Die japanische Regierung beabsichtigt, zusätzliche Steuererleichterungen einzuführen, um Unternehmensinvestitionen zu fördern. Das berichtet die Wirtschaftszeitung Nikkei am Donnerstag. Dies geschieht, obwohl Regierung und Regierungskoalition bereits Debatten über Ausgabenkürzungen begonnen haben.

Zu den diskutierten Steuererleichterungen gehört laut Nikkei entweder eine Steuergutschrift von bis zu 7 % der Investitionsausgaben für Unternehmen oder die Möglichkeit, die Abschreibung auf angeschaffte Vermögenswerte sofort zu beginnen. Die Zeitung beruft sich dabei auf nicht näher genannte Quellen.

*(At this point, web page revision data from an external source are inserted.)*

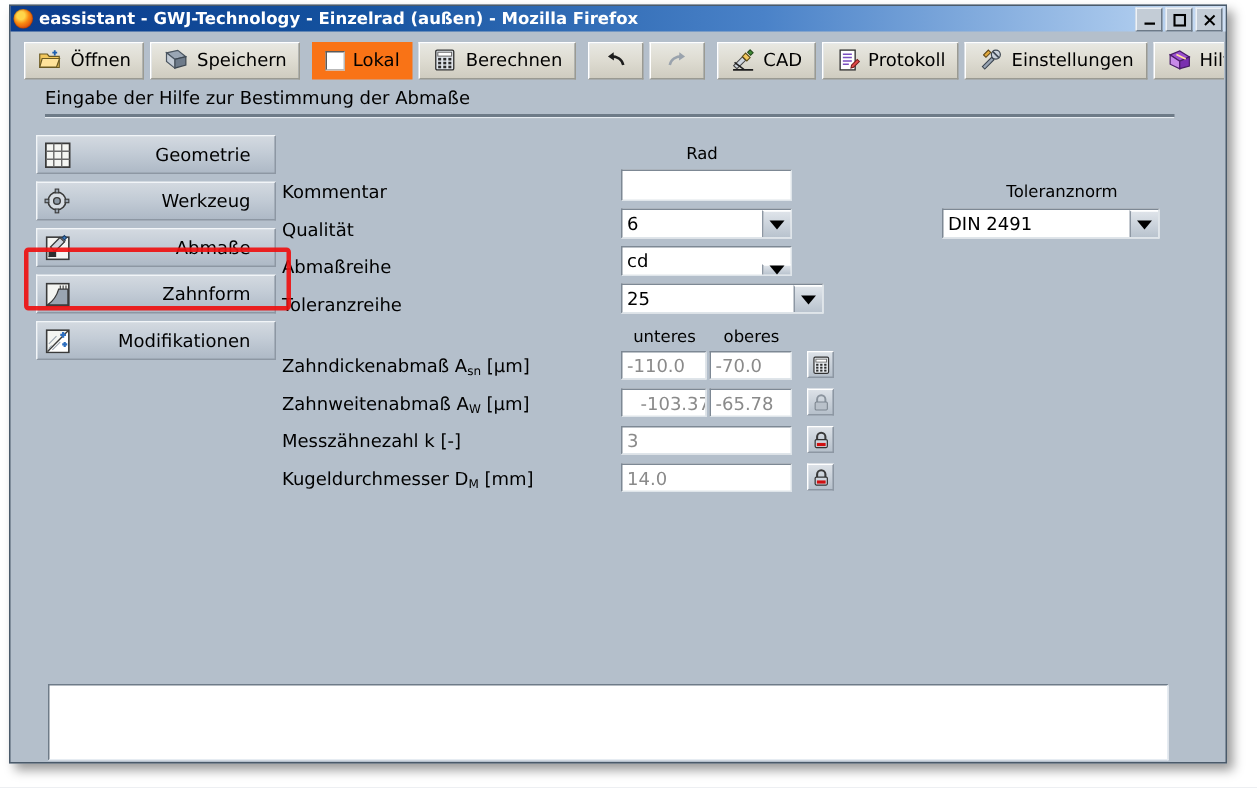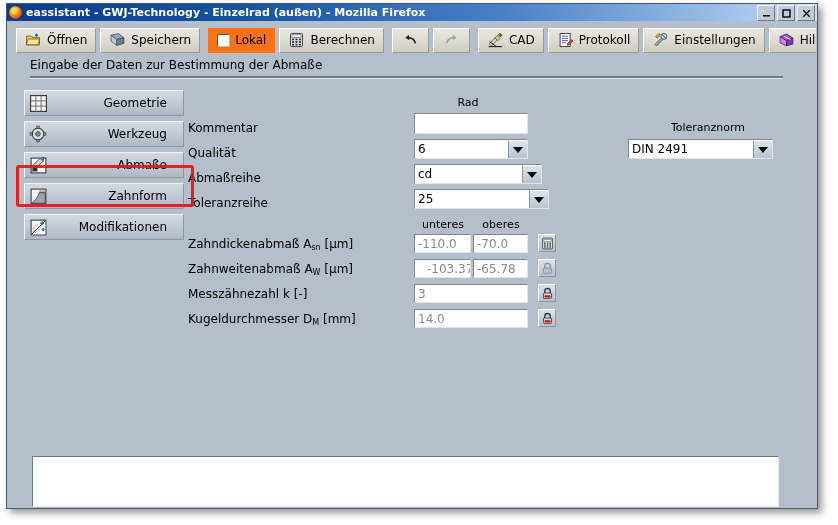--- a/index.html
+++ b/index.html
@@ -230,7 +230,7 @@
       </div>
     </div>
 
-    <div id="pghdr">Eingabe der Daten zur Bestimmung der Abmaße</div>
+    <div id="pghdr">Eingabe der Hilfe zur Bestimmung der Abmaße</div>
     <div id="pgline"></div>
 
     <div id="sidebar">

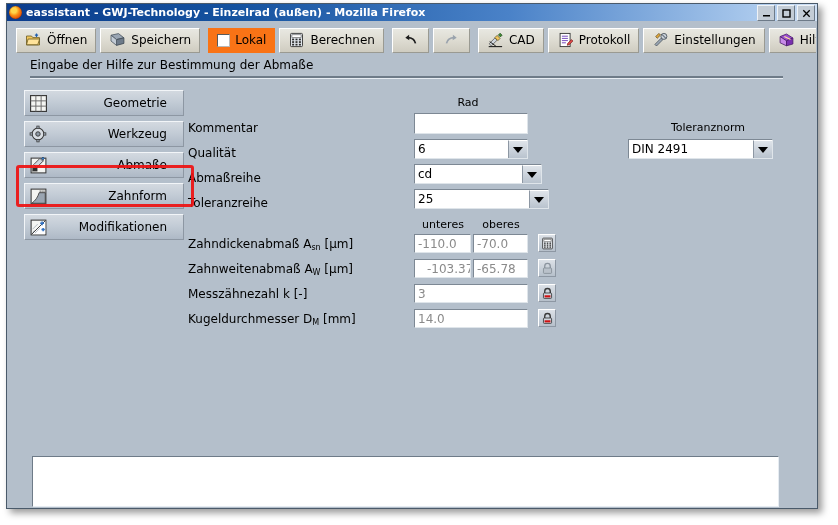--- a/index.html
+++ b/index.html
@@ -313,7 +313,7 @@
     </div>
 
     <div class="flbl" style="left:180px;top:149px;">Abmaßreihe</div>
-    <div class="combo" style="left:406px;top:142px;width:128px;">
+    <div class="combo" style="left:406px;top:142px;width:114px;align-items:flex-end;">
       <span class="cv">cd</span>
       <span class="carr">
           <i></i>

Die neuen Anreize fallen unter die sogenannten Sondersteuervorschriften. Die Regierung hat jedoch eine japanische Version des inzwischen aufgelösten US-Ministeriums für Regierungseffizienz (DOGE) unter Präsident Donald Trump eingerichtet, das diese Maßnahmen überprüft.

Die geplanten Steuererleichterungen sollen in einen Entwurf zur Steuerreform aufgenommen werden, der noch in diesem Monat veröffentlicht werden soll. Das Industrieministerium schätzt laut Nikkei, dass die neuen Maßnahmen zu einem Rückgang der jährlichen Steuereinnahmen um etwa 400 Milliarden Yen (2,6 Milliarden US-Dollar) führen werden.